Resultaría conveniente que en alguna ocasión el ciudadano de a pie tuviese ocasión de asistir a una sesión de debate en el Congreso de los Diputados. Seguramente quedaría estupefacto ante el nivel dialéctico, no digamos ya intelectual, del general de quienes son considerados padres de la patria. Desde que Estanislao Higueras, refiriéndose al caos de la breve I República, dijo: «estoy hasta los cojones de todos nosotros», el verbo y las ideas han ido en declive. En voluntario rechazo de la oratoria, la ética y el desprecio por el paisanaje que vota y propicia el confort de una clase política necesitada de reciclado en toda regla.

En correspondencia al gris marengo del hemiciclo asistimos, con escasa capacidad de asombro, a la periódica metamorfosis del superhombre Pedro Sánchez. Auténtico fenómeno de la naturaleza que deja a la altura del betún las teorías de Nietzsche, aventajando en todo al modelo del filósofo alemán que guía su vida según la voluntad de poder y para ello sabe romper con las tradiciones morales a fin de alcanzar la libertad de su esencia, en este caso, entroncada con la teoría de Maquiavelo en su obra cumbre, en la que invita a apartar razones morales como la lealtad o la ética a la hora de ejercer el poder. Enseñanzas que han arraigado en personajes poderosos en los últimos 400 años, al punto que la famosa frase atribuida al pensador florentino: «El fin justifica los medios», es en realidad una anotación que hizo Napoleón en su ejemplar de El Príncipe. Claro que comparar a Sánchez con el Emperador, del que Churchill dijo a De Gaulle que era lo más grande, resulta tan excesivo como obsceno.

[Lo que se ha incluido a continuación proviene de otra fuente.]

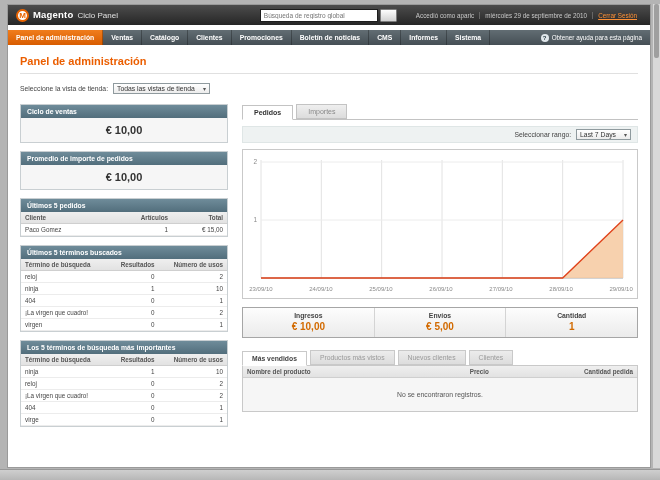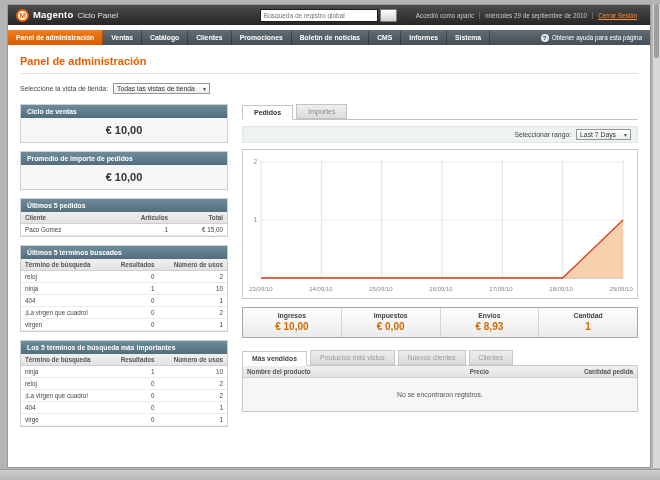"€ 0,00" div.stat { html: <div> <div>Impuestos</div> <div>€ 0,00</div> </div> -> none }
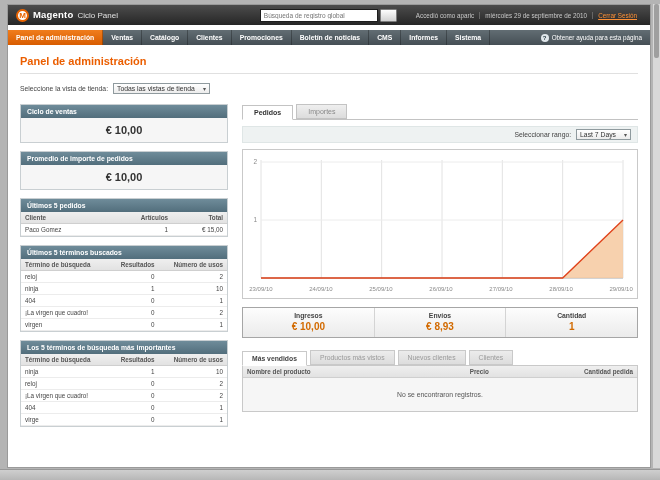"€ 8,93" div.stat-val { text: 8,93 -> 5,00 }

Desconozco si Sánchez ha leído a Cicerón y Tucídides, dos personajes de la historia antigua cuyos textos dejaron profunda huella en Maquiavelo, incluso desconozco si ha leído a este último. También desconozco si Iván Redondo, defenestrado spin doctor y pretérito vicepresidente en la sombra, regalaba los oídos de su ex jefe leyendo en voz alta las páginas de Rinconete y Cortadillo, El Lazarillo de Tormes y otros ejemplos didácticos de la picaresca alumbrados en el Siglo de Oro, a modo de ejercicio mental, mientras el presidente atacaba un chuletón al punto. Igual Ábalos, ahora sin trabajo en el ministerio y en Ferraz, algún día cuenta de qué va lo del amigo que lo ha dejado en el arroyo. Todo es posible, incluso en Ábalos que era la esencia misma del sanchismo y siempre crítico con Ximo Puig. Ahora el fiel escudero está de patitas en la calle. Por contra, una persona del entorno de Puig, Diana Morant, es ministra desde el lunes. Nada resulta imposible en la acción política del líder absoluto del PSOE y actual inquilino de La Moncloa. Y si no que se lo pregunten a Carmen Calvo, la más apasionada admiradora del político sin parangón en los anales de la historia moderna de este país. Calvo, a diferencia de Redondo, nunca llegó a decir que por su jefe se tiraría por un barranco. Pero casi.

Coinciden algunos analistas en comparar la maniobra del presidente con lo que viene a decir Lampedusa en El gatopardo: «cambiarlo todo para que no cambie nada». Así logra consolidar el cesarismo en el partido socialista, contenta a los socios de Gobierno --Garzón ahí sigue de ministro inútil--, sin los cuales está perdido. Y a seguir la estrategia del calamar, en la confianza de agotar la legislatura. Quienes lo apoyan dentro y fuera del Consejo de Ministros que estén atentos. Con el superhombre nunca se sabe. El poder es lo primero.